Lynne Ciochetto: Outdoor advertising and social change in contemporary Russia
This study investigates contemporary advertising and social change in the context of the breakdown of state socialism and the expansion of capitalism in contemporary Russia. The focus is on what outdoor advertising communicates about the expansion of capitalism in the emerging capitalist economy in Russia in the 1990s, including recent changes in the Russian economy as it has embraced international capitalism, and also the overall standard of living of the Russian consumer.

Christina Slade: Global media generation memories: Australia and Mexico
This paper compares Australian and Mexican focus groups discussing the media memories of their youth. It forms part of the Global Media Generations 2000 project, in which cohorts of three generations have been interviewed in 12 countries. The first radio, television and internet generations were asked about the media environment of their youth, about the major local and international events they recalled, and finally about a number of significant international events. This paper uses the results of two countries to argue for a version of media relativism: that the way events are remembered is in part determined by the media available.

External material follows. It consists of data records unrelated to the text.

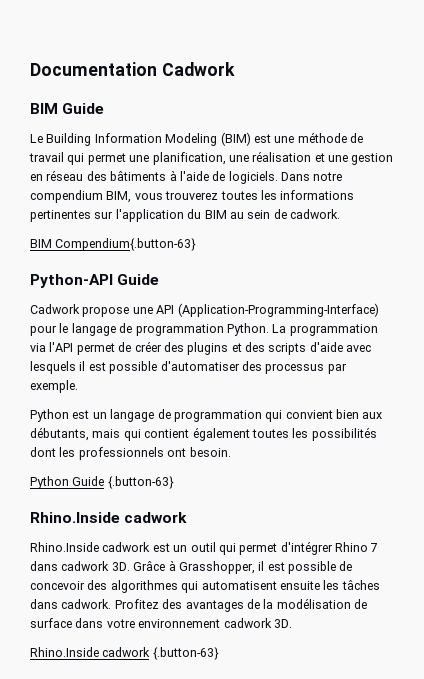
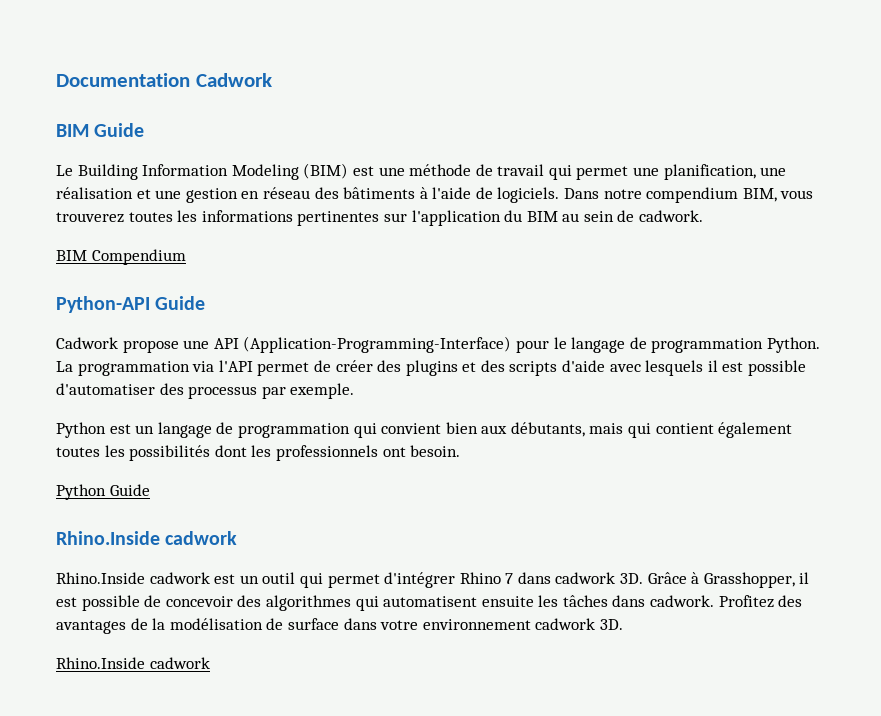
- BIM Compendium{.button-63}
+ BIM Compendium
- Python Guide {.button-63}
+ Python Guide
  Profitez des avantages de la modélisation de surface dans votre environnement cadwork 3D.
- Rhino.Inside cadwork {.button-63}
+ Rhino.Inside cadwork

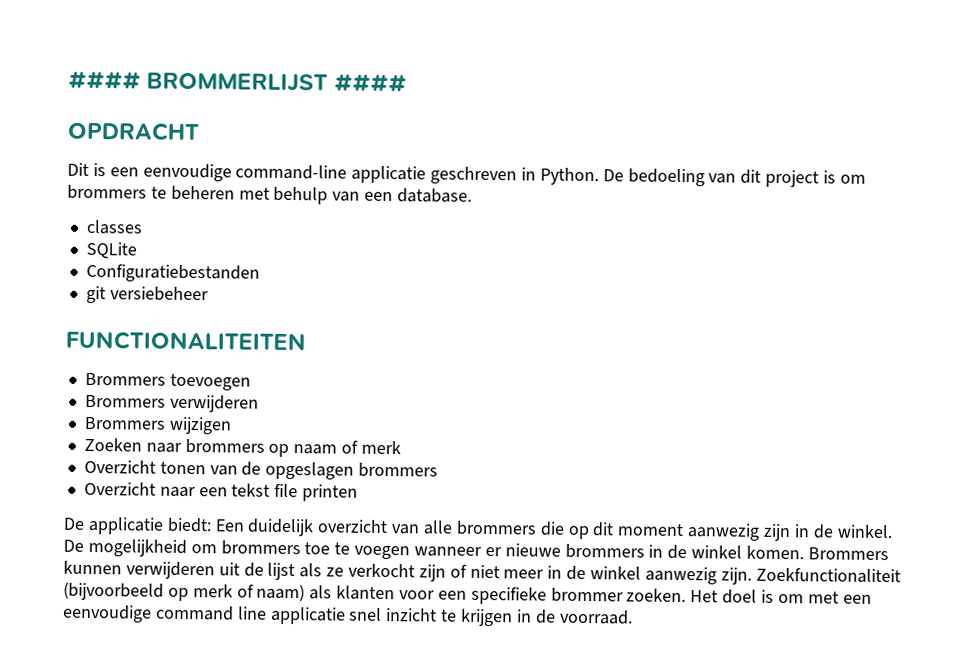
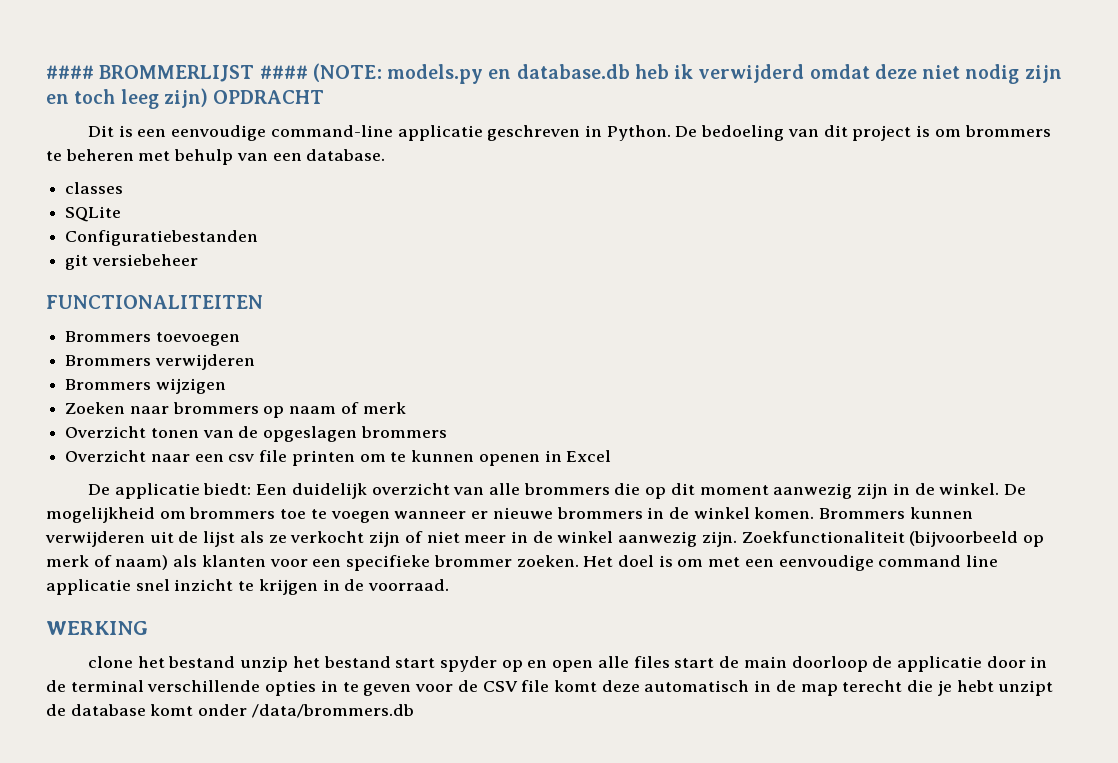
- #### BROMMERLIJST ####
- OPDRACHT
+ #### BROMMERLIJST #### (NOTE: models.py en database.db heb ik verwijderd omdat deze niet nodig zijn en toch leeg zijn) OPDRACHT
- Overzicht naar een tekst file printen
+ Overzicht naar een csv file printen om te kunnen openen in Excel
+ WERKING
+ clone het bestand unzip het bestand start spyder op en open alle files start de main doorloop de applicatie door in de terminal verschillende opties in te geven voor de CSV file komt deze automatisch in de map terecht die je hebt unzipt de database komt onder /data/brommers.db

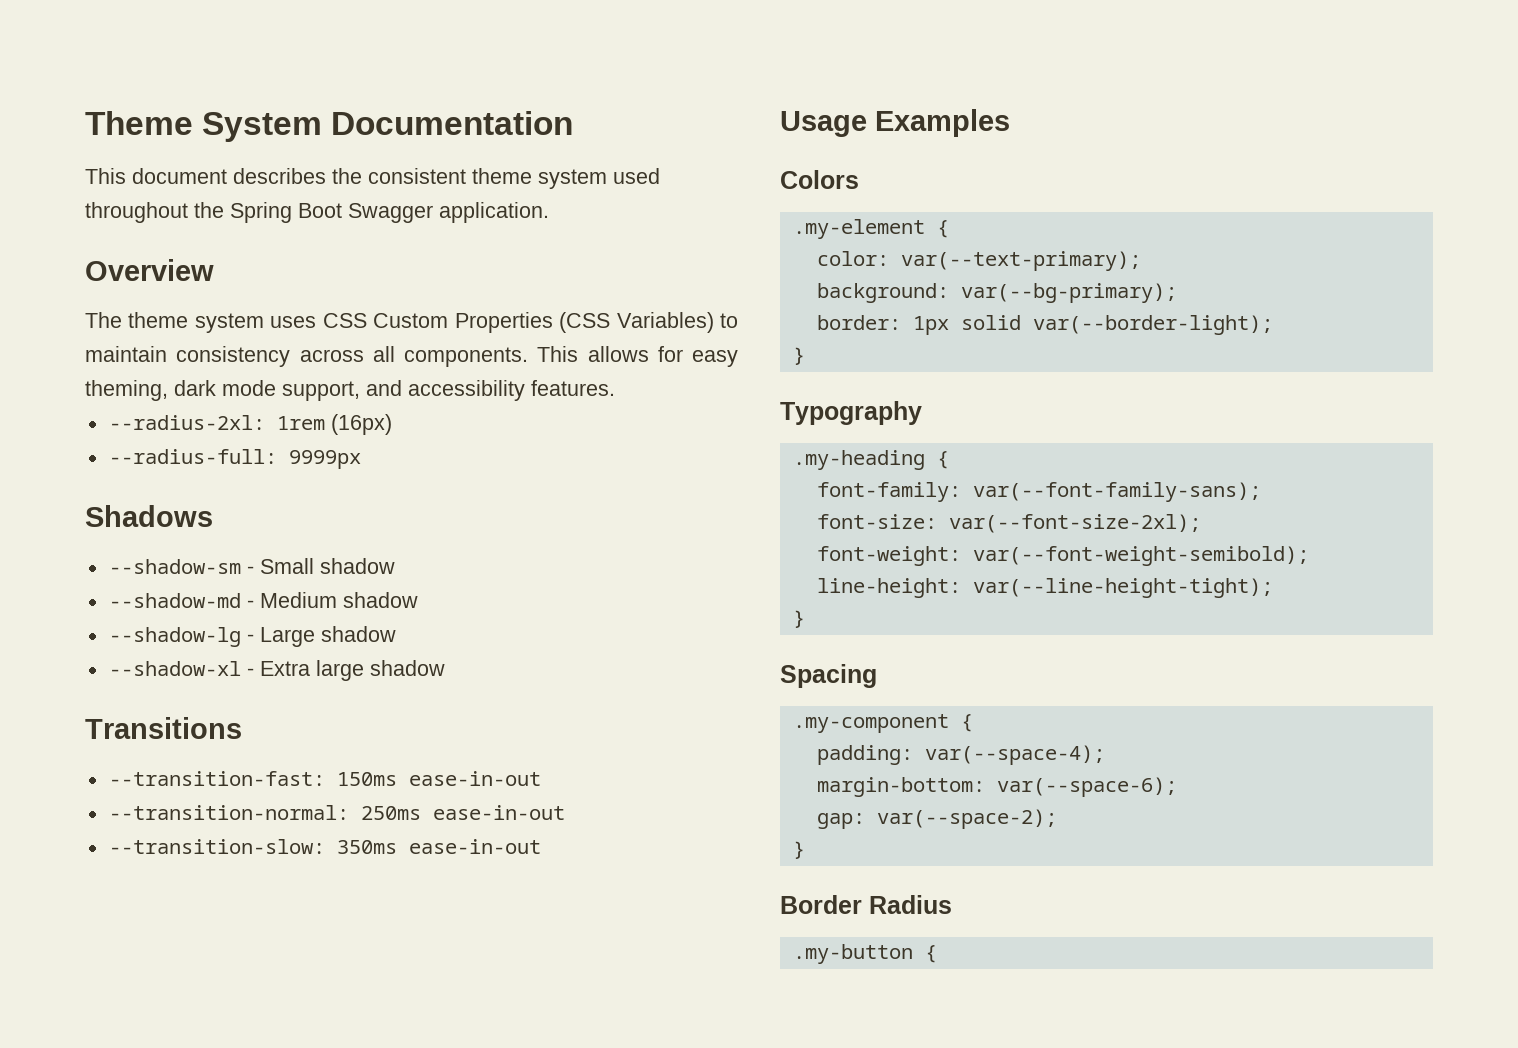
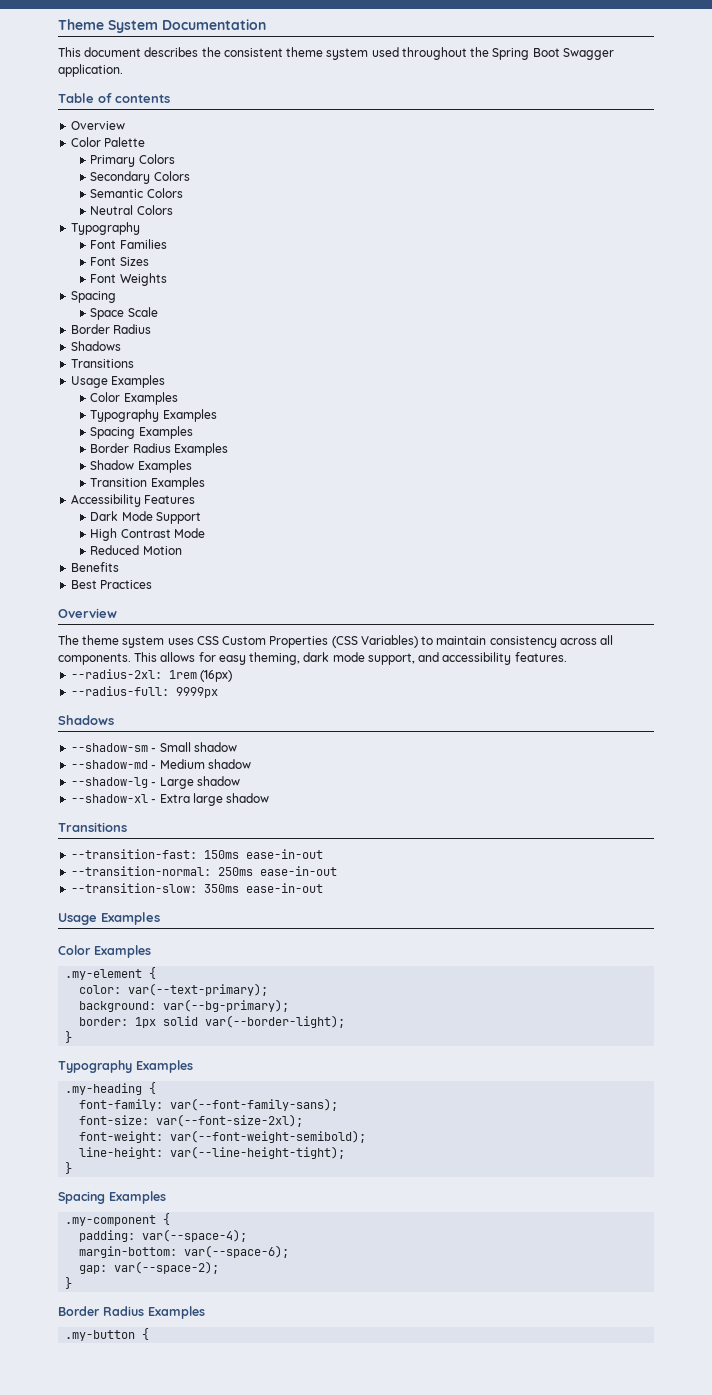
+ Table of contents
+ Overview
+ Color Palette
+ Primary Colors
+ Secondary Colors
+ Semantic Colors
+ Neutral Colors
+ Typography
+ Font Families
+ Font Sizes
+ Font Weights
+ Spacing
+ Space Scale
+ Border Radius
+ Shadows
+ Transitions
+ Usage Examples
+ Color Examples
+ Typography Examples
+ Spacing Examples
+ Border Radius Examples
+ Shadow Examples
+ Transition Examples
+ Accessibility Features
+ Dark Mode Support
+ High Contrast Mode
+ Reduced Motion
+ Benefits
+ Best Practices
  --transition-slow: 350ms ease-in-out
  Usage Examples
- Colors
+ Color Examples
  border: 1px solid var(--border-light);
  }
- Typography
+ Typography Examples
  line-height: var(--line-height-tight);
  }
- Spacing
+ Spacing Examples
  gap: var(--space-2);
  }
- Border Radius
+ Border Radius Examples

Lorna Kaino: The 'problem of culture': A case study of some arts industries in the south west region of Western Australia
This paper presents a case study of three glass art studios situated in the southwest of Western Australia. The study is designed to provide a model for a larger study of the arts industries that will contribute to a strategic analysis of cultural policies for arts industry development. Its purpose is to offer insights into why arts policy frameworks and arts development strategies in southwest of Western Australia appear to have had limited outcomes consistent with their arts industry objectives. It proposes that one of the reasons - difficult to formalise in policy documents but a persistent theme in informal discussions I have had with arts practitioners all over the southwest region - is a conceptual problem related to instrumentalities charged with the responsibility of implementing arts policy and development. I propose that this is a 'problem of culture'. I explore this proposition in relation to cultural policy planning and development at the regional level within a wider framework at the state and federal levels in Australia and internationally.